Despite the above, the airline demonstrated progress on its business and operating fundamentals, registering a 7.3 percent growth in Available Seat Kilometres (ASKMs) over Q2 FY18, and a 10,5 percent growth in Revenue Passenger Kilometres (RPKMs), flying 7.45 million guests – up by 2.2 percent from Q2 FY18.
In spite of currency devaluation, Jet Airways managed to maintain its non-fuel CASK for the quarter at almost the same level as last year (Q2 FY18), and in fact, excluding the foreign exchange impact, the CASK is better by 4 points versus last year, reflecting the organization’s efforts to reduce costs across its entire business spectrum.
Productivity and efficiency gains for the quarter yielded significant enhancements in operational statistics, improving the airline’s on-time performance to 84 percent (up 11 points) than Q2 FY18. Similarly, average load factors increased by 2.5 points to 84 percent, ancillary revenues grew by nine percent, and cargo revenues increased by over 13.7 percent over Q2 FY18.
Even with these strong operation numbers, there are some bitter but necessary measures to be taken: some non-profitable routes will be cut and the strong-demand services will see an increased capacity for the company to reinforce the cash flow.
The airline has embarked on a comprehensive review and consolidation of its network involving routes and markets, as well as products and services offered. The strategy includes a concentration of capacity, enhancing frequency, density and hub connectivity. The measures will include rationalization of operations on select, uneconomic routes and the redeployment of these assets to more productive and economically efficient international as well as domestic sectors, closely aligning capacity with the demand characteristics of specific markets.
With the induction of the state-of-the-art 737 MAX progressing as scheduled, 11 of which are expected to be inducted in its fleet during this fiscal year, Jet Airways will leverage the fuel efficiency and longer range of its existing and forthcoming MAXs to replace those with higher operating costs on both domestic and international sectors.

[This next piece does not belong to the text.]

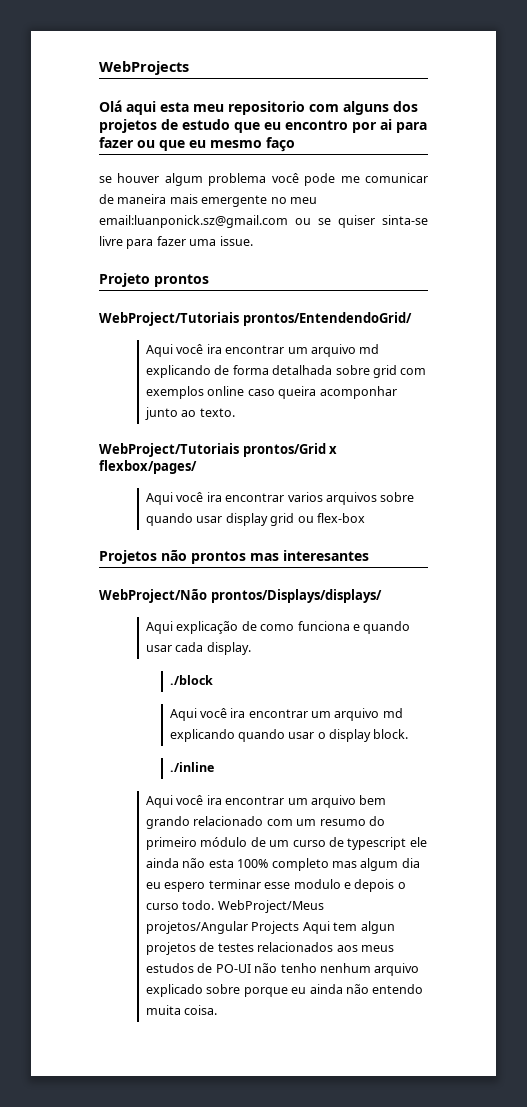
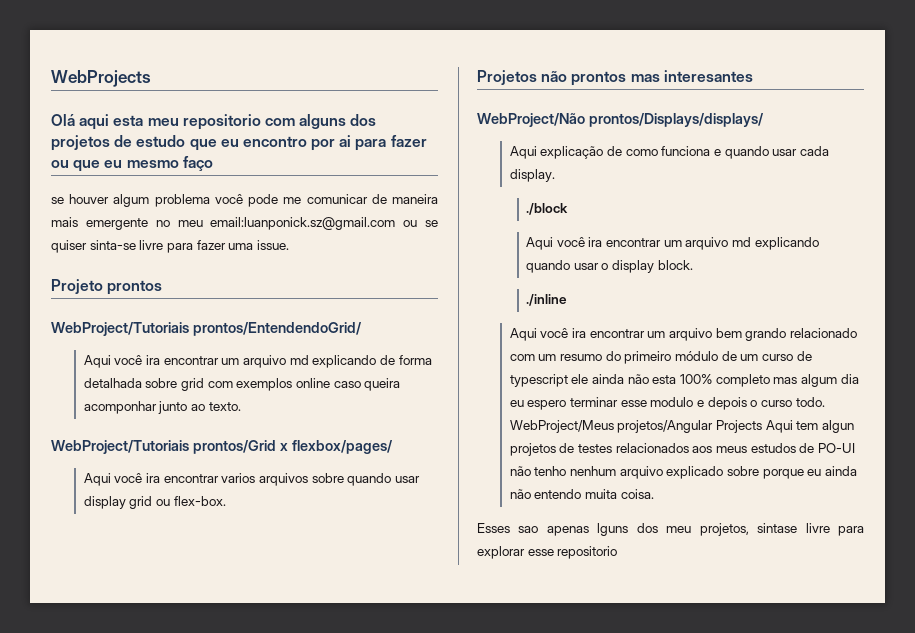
- Aqui você ira encontrar varios arquivos sobre quando usar display grid ou flex-box
+ Aqui você ira encontrar varios arquivos sobre quando usar display grid ou flex-box.
+ Esses sao apenas lguns dos meu projetos, sintase livre para explorar esse repositorio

As part of this network consolidation, the overall scale of operations (ASKMs), however, will continue at the same level as the airline currently operates. The airline is launching three additional services to Singapore from Mumbai, Delhi and Pune, and in early November, commenced its operations to Manchester from Mumbai. The airline will also launch additional frequencies between Delhi – Bangkok, Mumbai – Doha, Delhi – Doha, Mumbai – Dubai and Delhi – Kathmandu during the winter schedule.
“With our clearly defined focus on profitability, we are in the midst of turning the ship around. We remain closely engaged with all our partners, who acknowledge the challenges faced by the Indian aviation industry and have been very supportive,” said Jet Airways’ CEO, Vinay Dube.
“While we navigate the challenges posed by the current industry environment, our focus and attention remain on safety and operational reliability. We are confident that we will overcome our current challenges, honor our commitments to our stakeholders, and deliver a more strategic, efficient and financially viable airline,” he concluded.